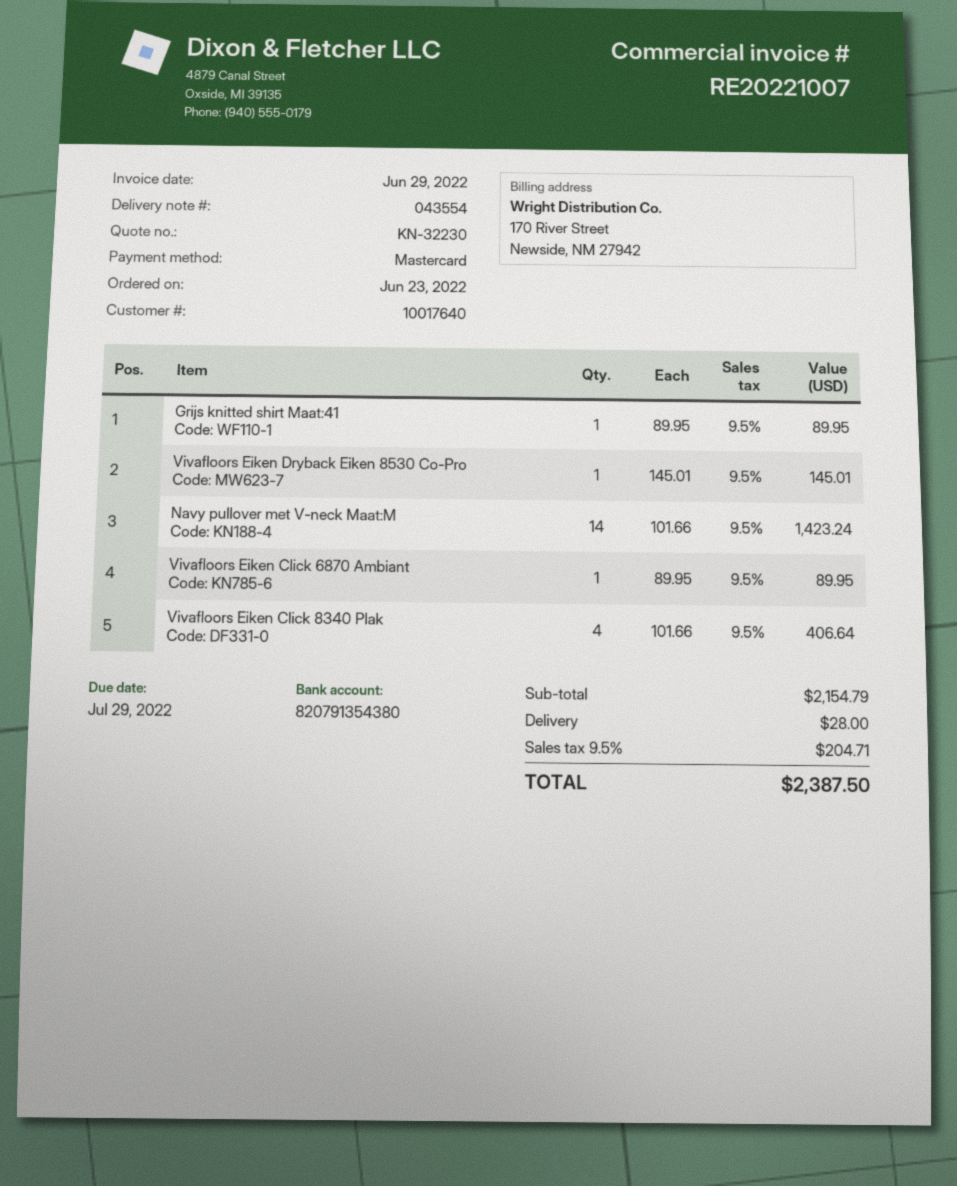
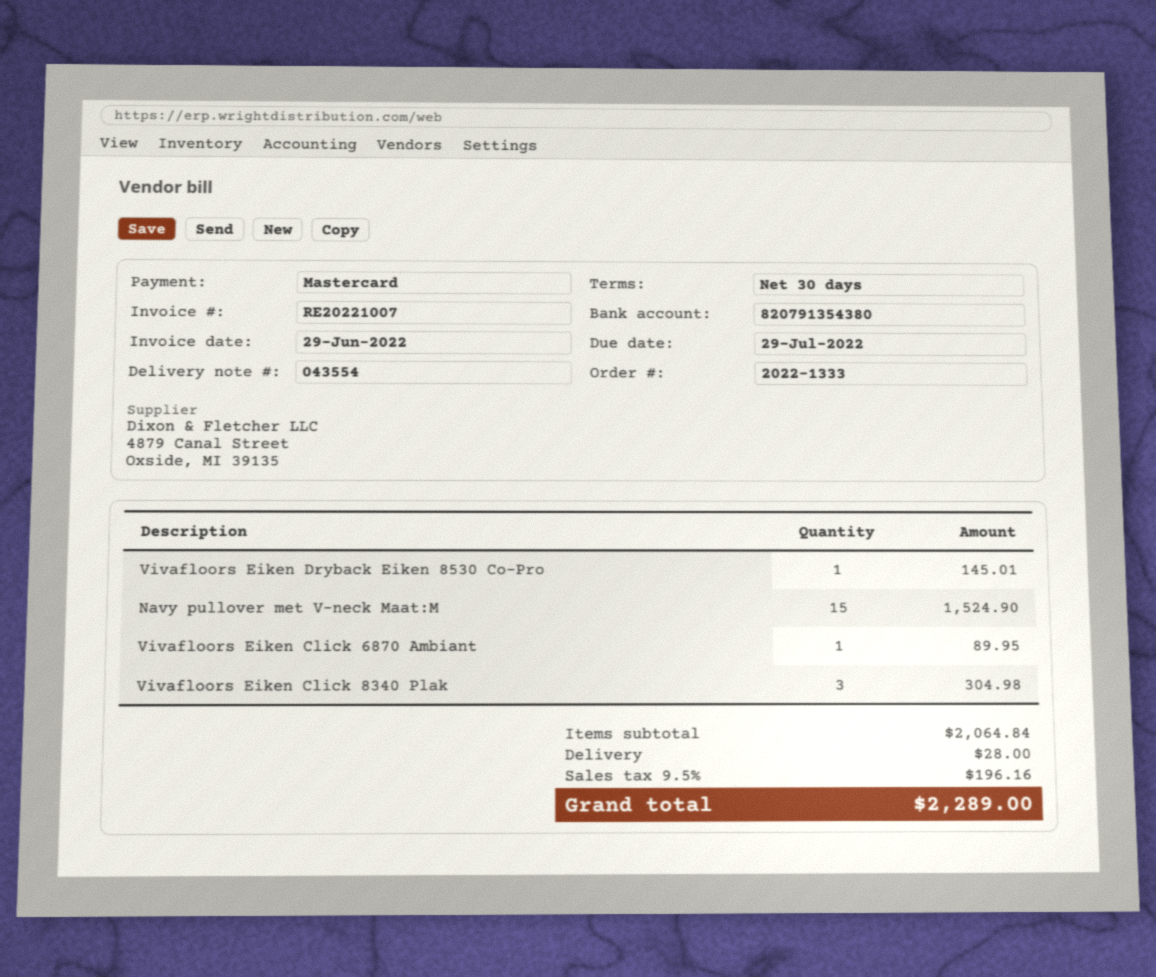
Grijs knitted shirt Maat:41: 1 for 89.95 -> none
Navy pullover met V-neck Maat:M: 14 for 1423.24 -> 15 for 1524.90
Vivafloors Eiken Click 8340 Plak: 4 for 406.64 -> 3 for 304.98
subtotal: 2154.79 -> 2064.84
tax: 9.5% = 204.71 -> 9.5% = 196.16
total: 2387.50 -> 2289.00

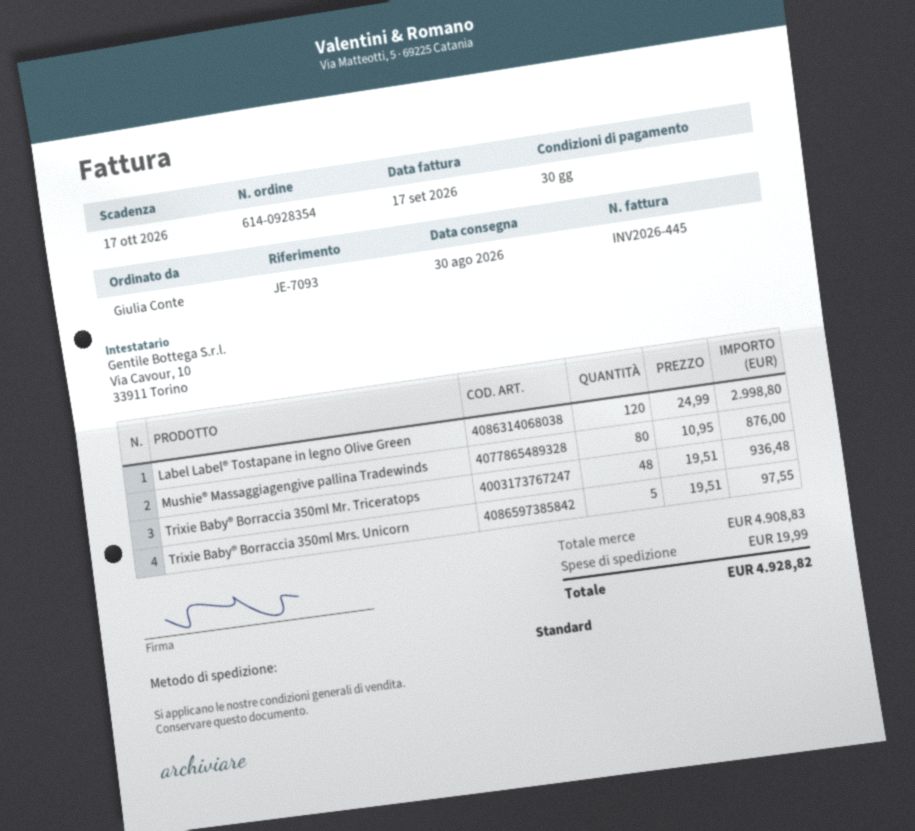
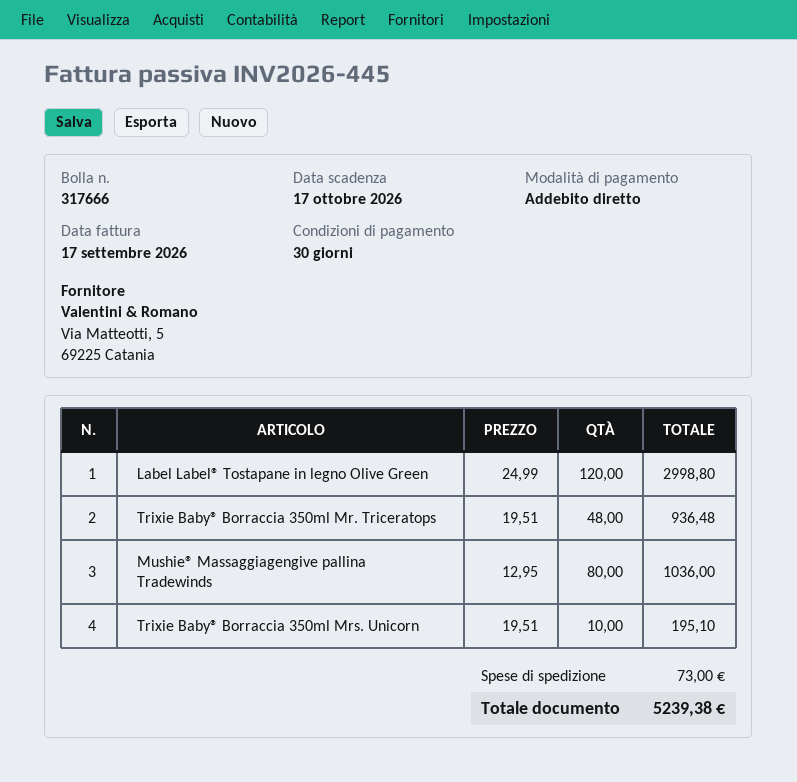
Mushie® Massaggiagengive pallina Tradewinds: 80 x 10.95 = 876.00 -> 80 x 12.95 = 1036.00
Trixie Baby® Borraccia 350ml Mrs. Unicorn: 5 x 19.51 = 97.55 -> 10 x 19.51 = 195.10
shipping: 19.99 -> 73.00
total: 4928.82 -> 5239.38

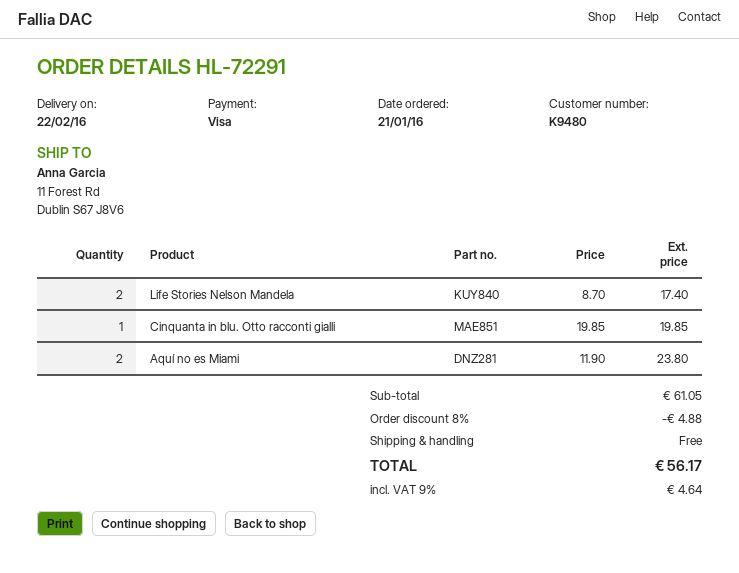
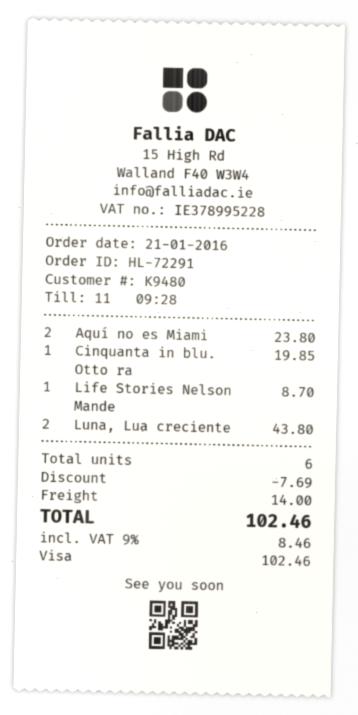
Life Stories Nelson Mandela: 2 for 17.40 -> 1 for 8.70
Luna, Lua creciente: none -> 2 for 43.80
discount: 4.88 -> 7.69
shipping: 0.00 -> 14.00
tax: 9% = 4.64 -> 9% = 8.46
total: 56.17 -> 102.46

DESCRIPTION OF THE TASK - In the records above, how many lines hold the string "Maat"? Respond with that number only.

COMPLETED EXERCISE - 2